L'arco di Ulisse
La traccia del legno di Debl
Un soldato israeliano devasta la statua lignea del Cristo in croce. La fotografia lo ritrae mentre con una mazza d’acciaio sta per frantumargli il capo. L’immagine è orribile, non più di quella che ricorda qualsiasi bambino, donna o vecchio palestinese che l’Idf sionista ha eliminato con violenza. Va da sé che l’indignazione di quella parte del mondo cristiano rimasto silenzioso di fronte al genocidio dei gazawi assume un valore di facciata che esprime bene la discrepanza tra i valori religiosi professati e le azioni reali. Nella fattispecie, il “cuore doppio” di tanti che si professano credenti diventa l’emblema di un’ipocrisia insostenibile, dove il gesto religioso si trasforma in “performance”: un atto di fede basso e privo di contenuti, che lo stesso Gesù non amava e condannava aspramente nei farisei.

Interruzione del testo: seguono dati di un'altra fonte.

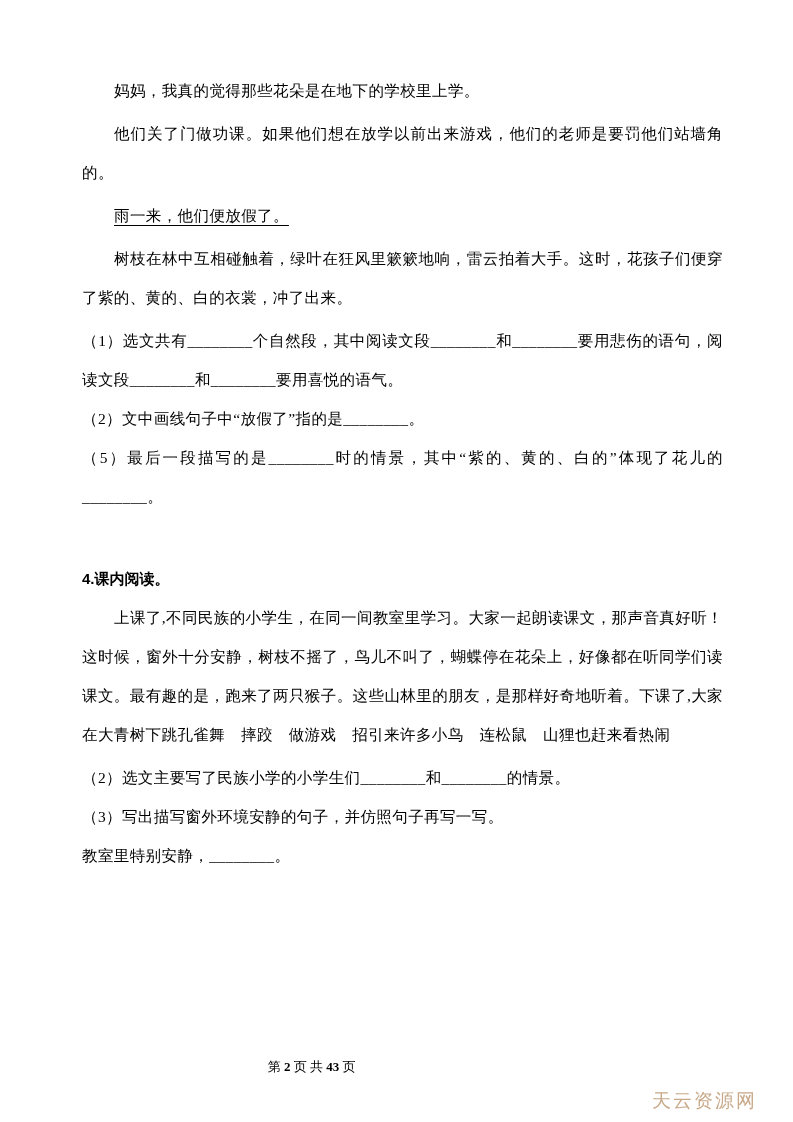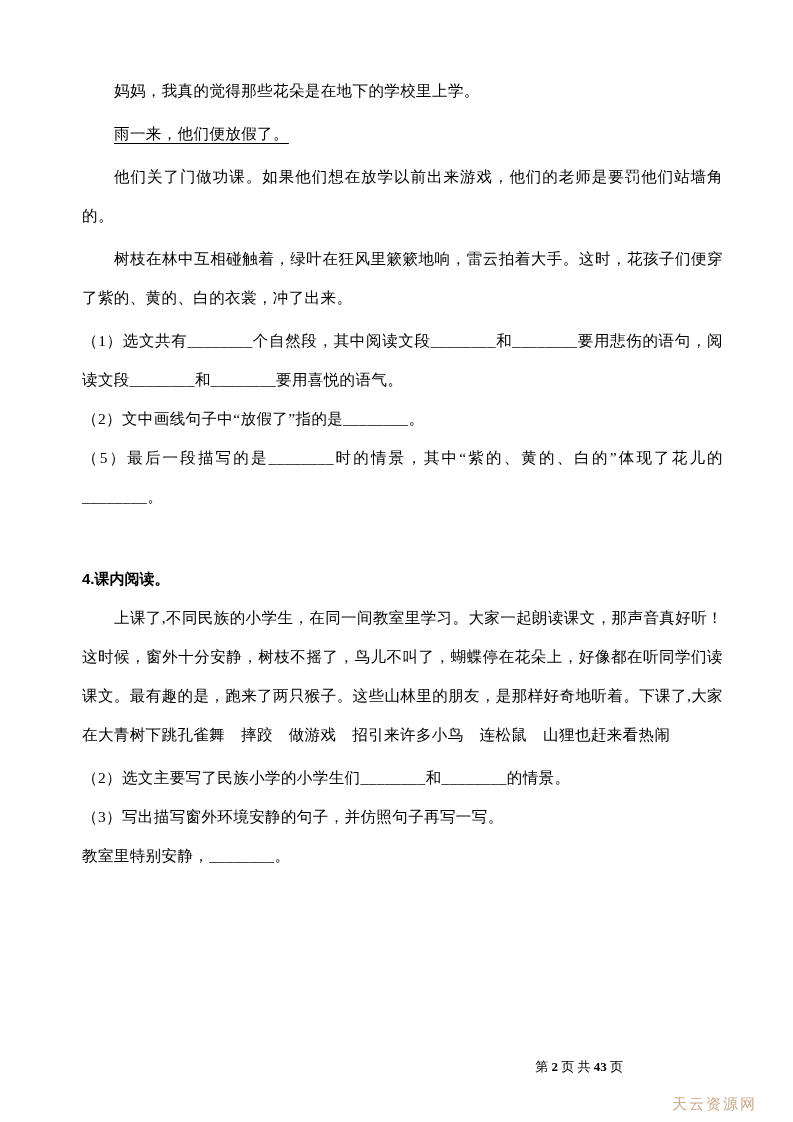--- a/index.html
+++ b/index.html
@@ -46,45 +46,45 @@
   }
   .spacer-lg { height: 46px; }
   .q { margin: 0; }
   .footer {
     position: absolute;
     left: 0;
     bottom: 46px;
     width: 697px;
     box-sizing: border-box;
     padding-right: 74px;
-    text-align: right;
+    text-align: center;
     font-size: 13px;
     font-family: "Liberation Serif", serif;
   }
   .footer .num {
     font-weight: bold;
   }
   .watermark {
     position: absolute;
     right: 36px;
     bottom: 8px;
-    font-size: 15px;
+    font-size: 19px;
     color: #c8a98a;
     font-family: Liberation Serif, serif;
     letter-spacing: 2px;
   }
 </style>
 </head>
 <body>
 
 <div class="page">
 
   <p class="para indent">妈妈，我真的觉得那些花朵是在地下的学校里上学。</p>
+  <p class="para indent">他们关了门做功课。如果他们想在放学以前出来游戏，他们的老师是要罚他们站墙角的。</p>
   <p class="para indent"><span class="underlined">雨一来，他们便放假了。</span></p>
-  <p class="para indent">他们关了门做功课。如果他们想在放学以前出来游戏，他们的老师是要罚他们站墙角的。</p>
   <p class="para indent">树枝在林中互相碰触着，绿叶在狂风里簌簌地响，雷云拍着大手。这时，花孩子们便穿了紫的、黄的、白的衣裳，冲了出来。</p>
 
   <p class="para q">（1）选文共有________个自然段，其中阅读文段________和________要用悲伤的语句，阅读文段________和________要用喜悦的语气。</p>
   <p class="para q">（2）文中画线句子中“放假了”指的是________。</p>
   <p class="para q">（5）最后一段描写的是________时的情景，其中“紫的、黄的、白的”体现了花儿的________。</p>
 
   <div class="spacer-lg"></div>
 
   <p class="section-title">4.课内阅读。</p>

Bisognerebbe parlare, pertanto, del legno della statua che smette di essere un oggetto inerte per diventare materia viva e simbolo di resistenza spirituale che dà piena testimonianza di sé attraverso la sua distruzione. E si avrebbe la Croce come scudo: il legno colpito per deviare l’odio dai corpi in carne e ossa trasforma la profanazione in un nuovo atto di martirio. In questo senso, la statua resiste alla violenza assorbendola su di sé, proprio come nella dottrina cristiana Gesù ha assorbito il male del mondo. Il legno agisce nel momento in cui la sua rottura mette a nudo la natura dell’aggressore, offrendo una testimonianza visiva inconfutabile che costringe il mondo e i responsabili di azioni tanto ignobili a confrontarsi con un senso di giustezza ormai smarrito. Nella teologia della liberazione Cristo è presente dove c’è ingiustizia. Il legno spezzato a Debl si ricongiunge idealmente alle macerie di Gaza e della Cisgiordania, creando un legame solidale che supera i confini nazionali e si schiera con chiunque venga umiliato e calpestato. La debolezza del legno che si rompe sotto i colpi di una mazza d’acciaio finisce per avere un impatto politico e morale superiore alla forza militare, trasformando il gesto di disprezzo del soldato israeliano in un’occasione di risveglio delle coscienze, dove il legno distrutto diventa più potente di quello intatto perché smuove la dignità umana contro l’orrore.
Colpire quel legno ha significato percuotere il linguaggio universale del dolore. La Croce, prima ancora di essere un simbolo confessionale, rappresenta l’innocente che soffre ingiustamente, il corpo che viene brutalizzato dall’arroganza e l’indegnità del potere. In quest’ottica l’atto del soldato assume una carica simbolica devastante: colpire l’immagine di chi è già vittima (Cristo in croce) rappresenta il grado massimo di sopraffazione. È come se l’odio non si accontentasse di colpire l’uomo vivo, ma volesse annientare anche l’idea stessa che la sofferenza meriti rispetto. Per molti, quel legno martoriato diventa il riflesso dei corpi dei bambini e dei civili sotto le macerie. La statua di Gesù prende i colpi che la carne non può più sopportare, trasformandosi in un’icona moderna della regione e chissà, in un nuovo motivo interreligioso. Chi brandisce la mazza contro un simile simbolo di dolore non sta solo abbattendo una statua, ma ogni riferimento etico che possa mettere un freno alle proprie azioni. Il legno distrutto a Debl, il villaggio cristiano a sud del Libano, diventa la prova tangibile di una deriva dove l’altro non è più un essere umano, ma un oggetto da calpestare. La statua libanese del “Cristo in croce” ha smesso di essere un arredo sacro per diventare qualcosa di diverso, simile a una testimonianza politica e spirituale: il sacrificio del legno grida la dignità di ogni vittima, indipendentemente dalla sua nazionalità o religione.